Over the past 2 decades, LT has emerged as an important treatment option for unresectable hepatoblastoma. A 20-fold increase in LT procedures for hepatoblastoma has been reported, while the frequency of hepatoblastoma cases have increased 4-fold during the same period.9 Long-term survival is excellent even when LT is required to achieve complete resection. The overall 5-year survival has been reported to be equivalent for patients who have had resection (85.6%) versus primary LT (86.5%).10 Salvage LT outcomes were initially reported to be inferior compared with primary LT outcomes (30% to 41% vs 82% to 85%).11 However, recent studies have been reporting acceptable outcomes for salvage LT in the setting of recurrent disease following resection. A recent Japanese study demonstrated a 5-year overall survival rate of 73% for salvage LT, which was similar to their 5-year survival rate of 69% for primary LT.12 Even better outcomes for salvage LT with event-free survival rates of 85% and 74% at 1 and 3 years, respectively, which were not significantly different than primary LT, have been reported in 2022 using the database of the Society of Pediatric Liver Transplantation.13

In Turkey, LT has also been increasingly used in the treatment of hepatoblastoma. There are 2 recent pediatric studies from Turkey that have reported good clinical results with orthotopic LT in the treatment of unresectable hepatoblastoma.14,15 Kirnap and associates have reported the results of 6 children (3 with PRETEXT III and 3 with PRETEXT IV disease) who underwent living donor LT following neoadjuvant chemotherapy. Five of the patients were free of tumor recurrence at a median follow-up of 30 months with only 1 patient displaying a pulmonary metastasis at postoperative 2 months.14 Okur and associates have shared their experience in 10 children (5 with centrally placed PRETEXT III and 5 with PRETEXT IV disease) and reported a posttransplant survival rate of 90% with a median follow-up of 32 months.15 Together, in both studies, all but 1 patient received living donor LT, which is an important option in countries having an insufficient number of deceased donors. The results of these studies have not only indicated a good survival rate following primary LT for hepatoblastoma but also have underscored the use of LT in the treatment of centrally located tumors.

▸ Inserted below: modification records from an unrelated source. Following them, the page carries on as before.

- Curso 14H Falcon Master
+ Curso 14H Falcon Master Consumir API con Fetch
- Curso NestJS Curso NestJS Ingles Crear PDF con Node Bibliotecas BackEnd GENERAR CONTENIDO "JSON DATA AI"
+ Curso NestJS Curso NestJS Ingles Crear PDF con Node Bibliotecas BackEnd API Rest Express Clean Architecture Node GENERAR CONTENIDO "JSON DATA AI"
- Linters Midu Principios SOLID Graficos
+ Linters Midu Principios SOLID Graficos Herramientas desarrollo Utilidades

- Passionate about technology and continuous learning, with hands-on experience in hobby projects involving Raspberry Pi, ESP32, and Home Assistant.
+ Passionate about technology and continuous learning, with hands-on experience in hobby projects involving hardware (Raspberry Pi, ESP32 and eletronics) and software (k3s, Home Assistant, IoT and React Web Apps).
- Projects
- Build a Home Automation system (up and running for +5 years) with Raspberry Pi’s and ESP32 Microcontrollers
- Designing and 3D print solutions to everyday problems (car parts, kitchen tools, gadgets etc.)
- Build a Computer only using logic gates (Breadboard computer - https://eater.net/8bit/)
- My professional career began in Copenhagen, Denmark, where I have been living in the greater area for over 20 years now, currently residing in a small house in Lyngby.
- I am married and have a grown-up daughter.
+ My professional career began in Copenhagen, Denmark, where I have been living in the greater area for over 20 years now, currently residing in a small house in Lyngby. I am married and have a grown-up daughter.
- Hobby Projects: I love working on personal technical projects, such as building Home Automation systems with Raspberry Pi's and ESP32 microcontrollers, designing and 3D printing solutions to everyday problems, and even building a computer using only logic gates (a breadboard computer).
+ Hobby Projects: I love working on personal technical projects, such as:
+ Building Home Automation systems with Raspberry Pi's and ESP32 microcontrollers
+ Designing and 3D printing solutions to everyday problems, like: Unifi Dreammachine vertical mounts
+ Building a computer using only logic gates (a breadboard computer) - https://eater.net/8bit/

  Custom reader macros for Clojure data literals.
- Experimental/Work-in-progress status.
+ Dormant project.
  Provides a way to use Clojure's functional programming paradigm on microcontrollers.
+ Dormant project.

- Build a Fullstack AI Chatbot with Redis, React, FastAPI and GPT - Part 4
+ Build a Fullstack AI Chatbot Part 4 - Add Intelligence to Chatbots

In conclusion, salvage LT is a lifesaving and sometimes the only treatment option for patients with local recurrence of hepatoblastoma. Although transplant in the salvage setting has been associated with worse outcomes than primary transplant, recent data have indicated more favorable and acceptable outcomes. Further studies are warranted to better understand the role of salvage LT in the treatment of hepatoblastoma. Early consultation with the LT team is critical in children who are most likely to need extreme resection or LT.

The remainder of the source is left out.